**Work instructions:** In the listing below, find the line containing "padding: 0 11px" and the line containing "width: 166px ->", then copy exactly everything from the first through the second, except the pictures.

**Task input:**
....
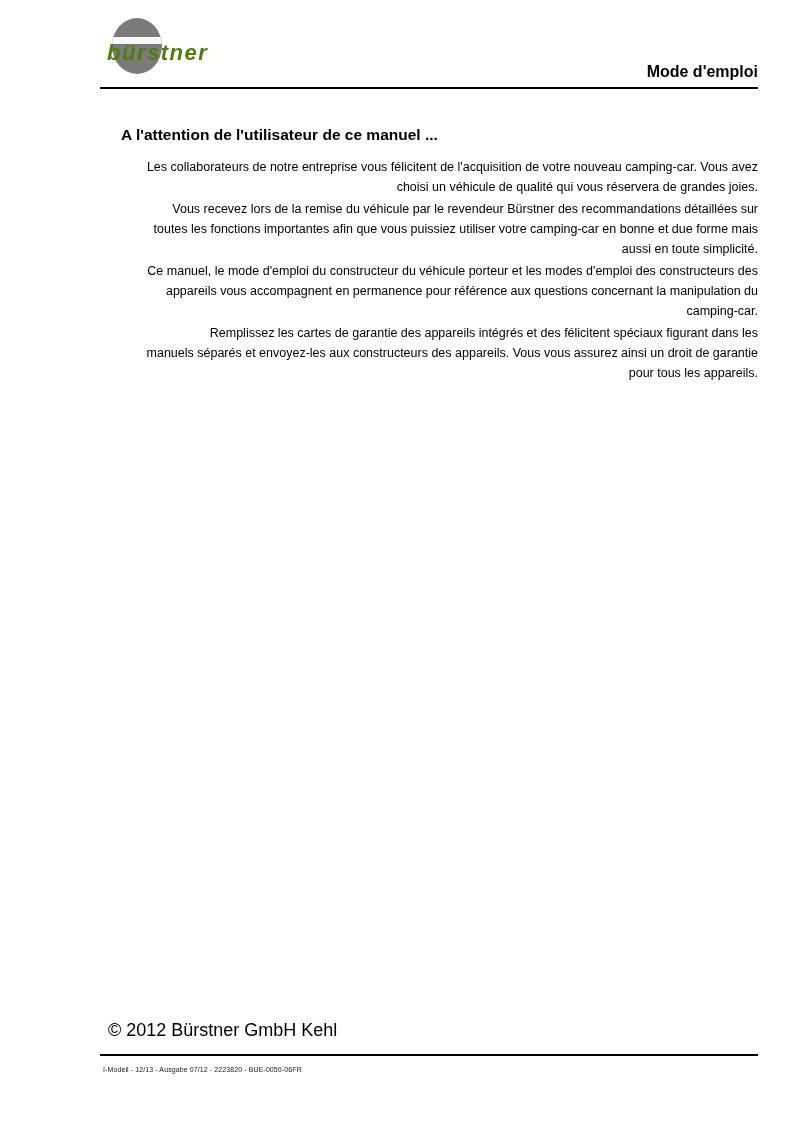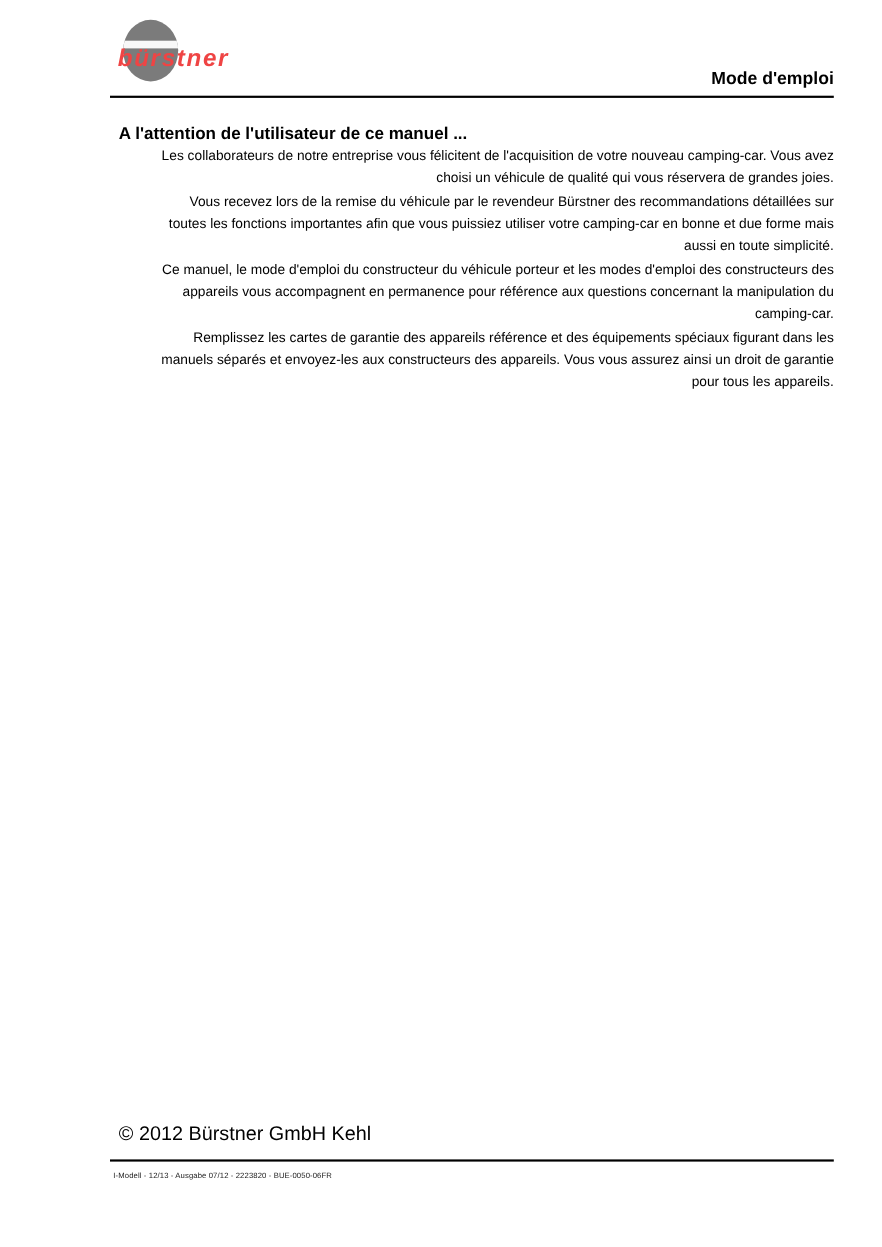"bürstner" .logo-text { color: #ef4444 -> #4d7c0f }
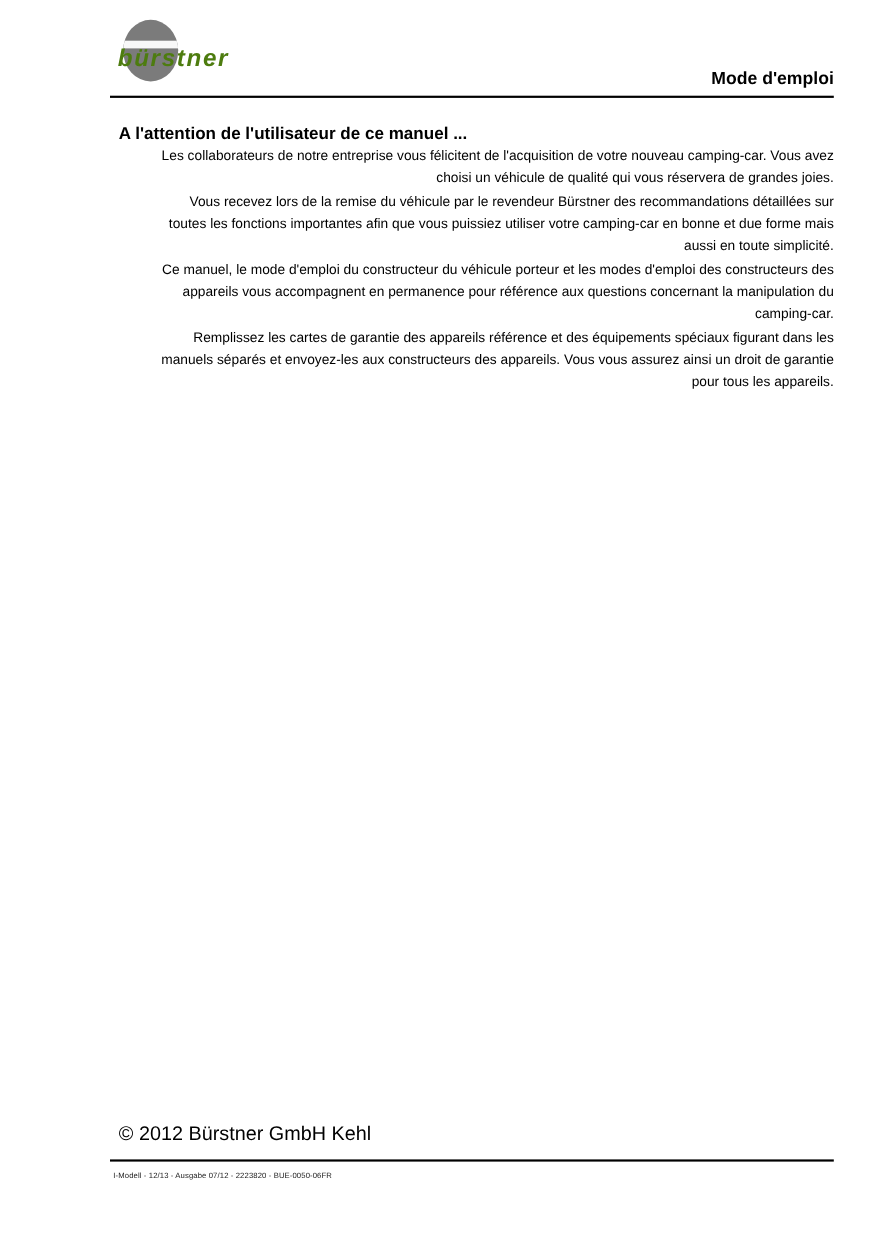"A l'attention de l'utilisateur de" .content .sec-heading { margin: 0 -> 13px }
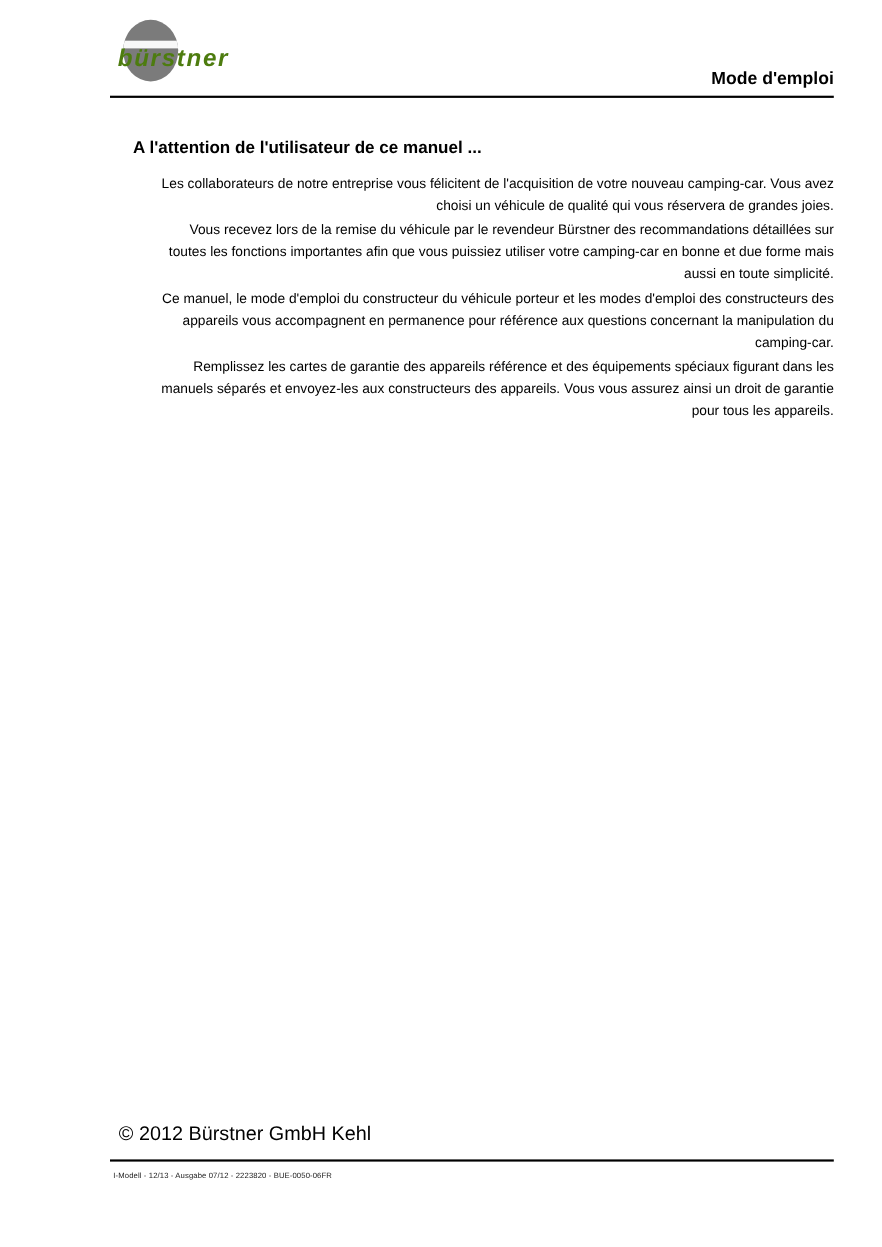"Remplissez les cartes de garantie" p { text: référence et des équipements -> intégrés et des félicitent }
....
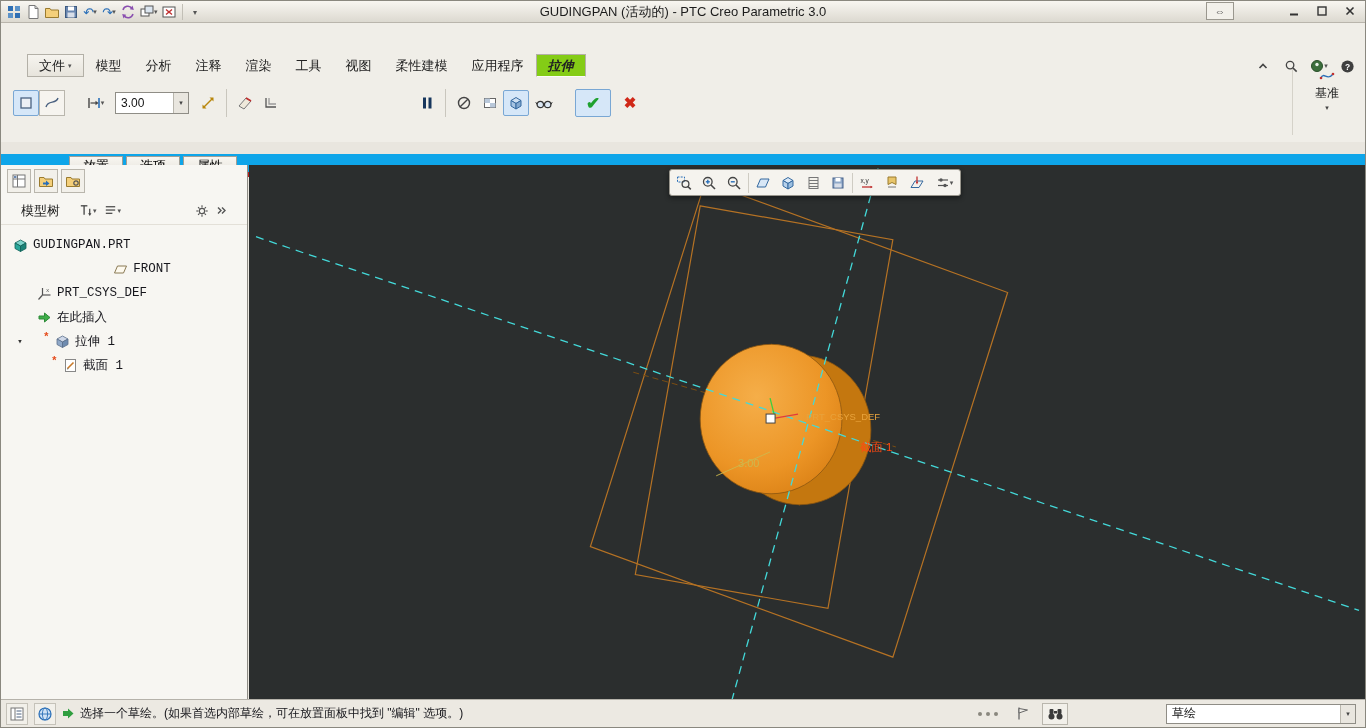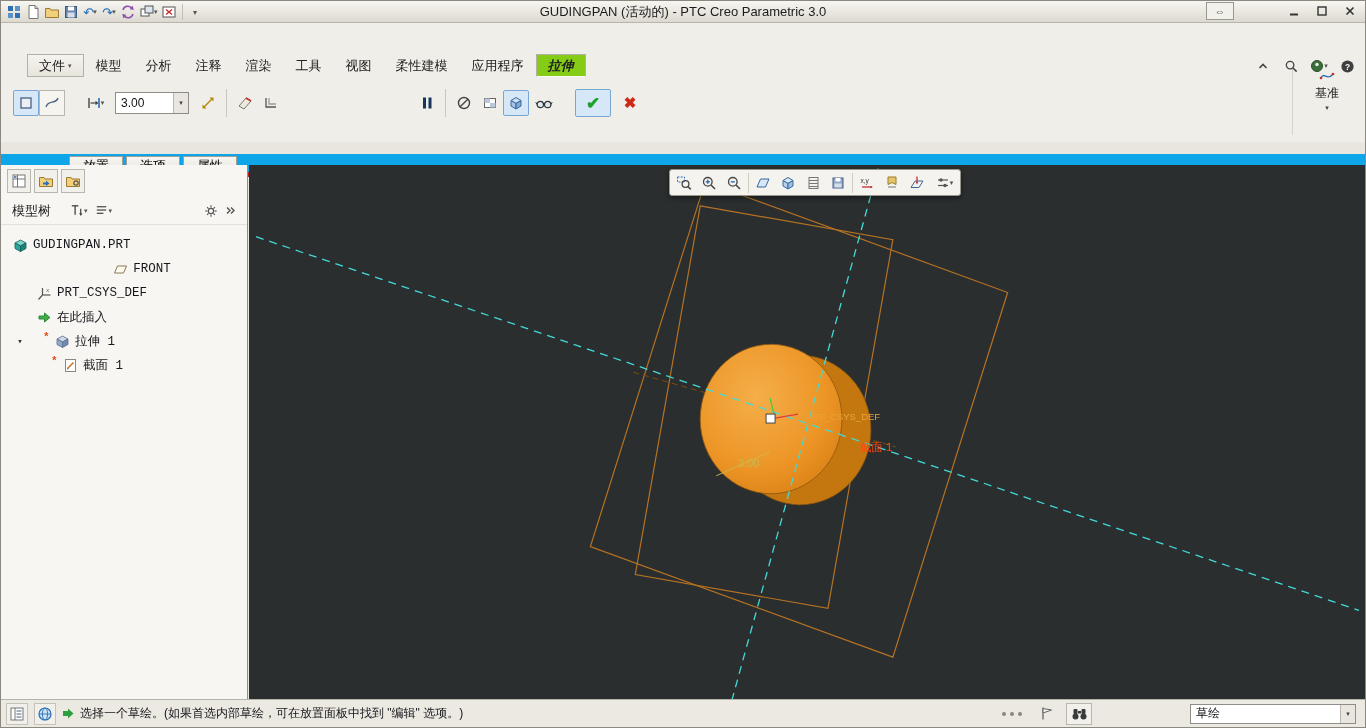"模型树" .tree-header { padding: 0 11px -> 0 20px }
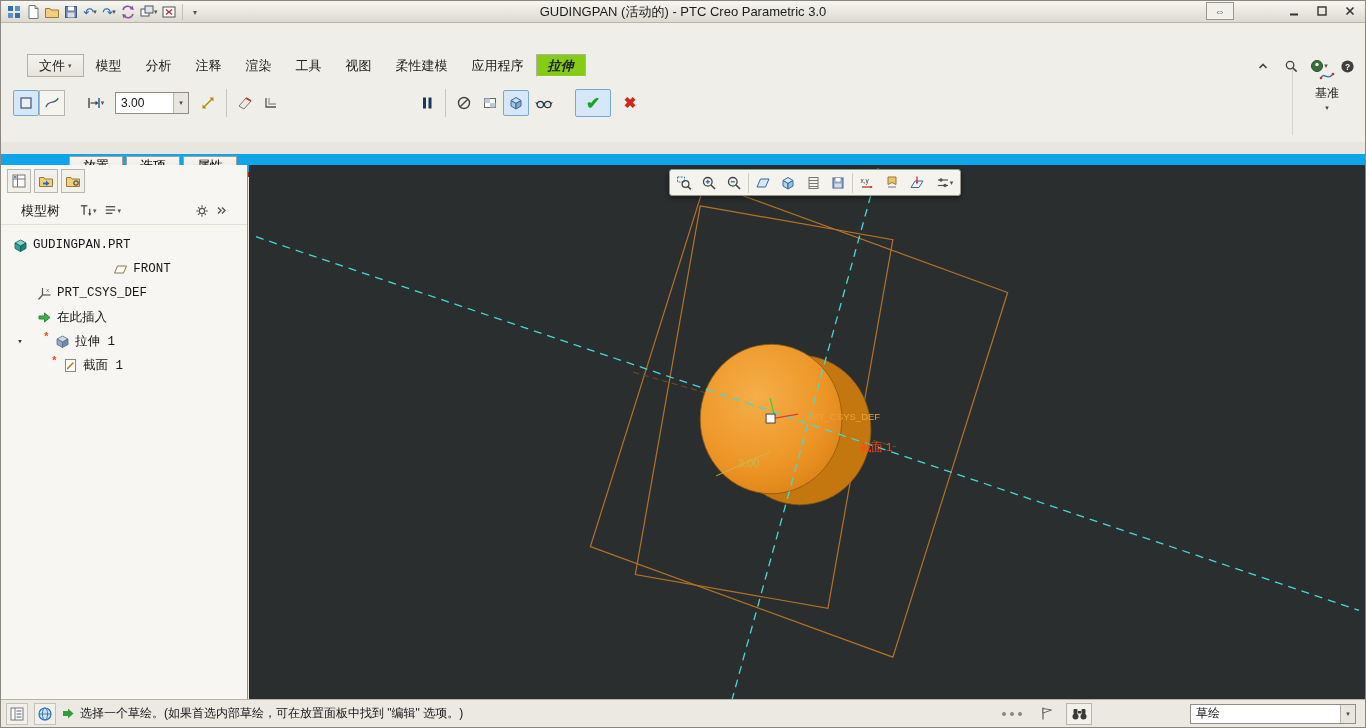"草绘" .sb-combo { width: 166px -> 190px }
....
**Answer section:**
"模型树" .tree-header { padding: 0 11px -> 0 20px }
"草绘" .sb-combo { width: 166px -> 190px }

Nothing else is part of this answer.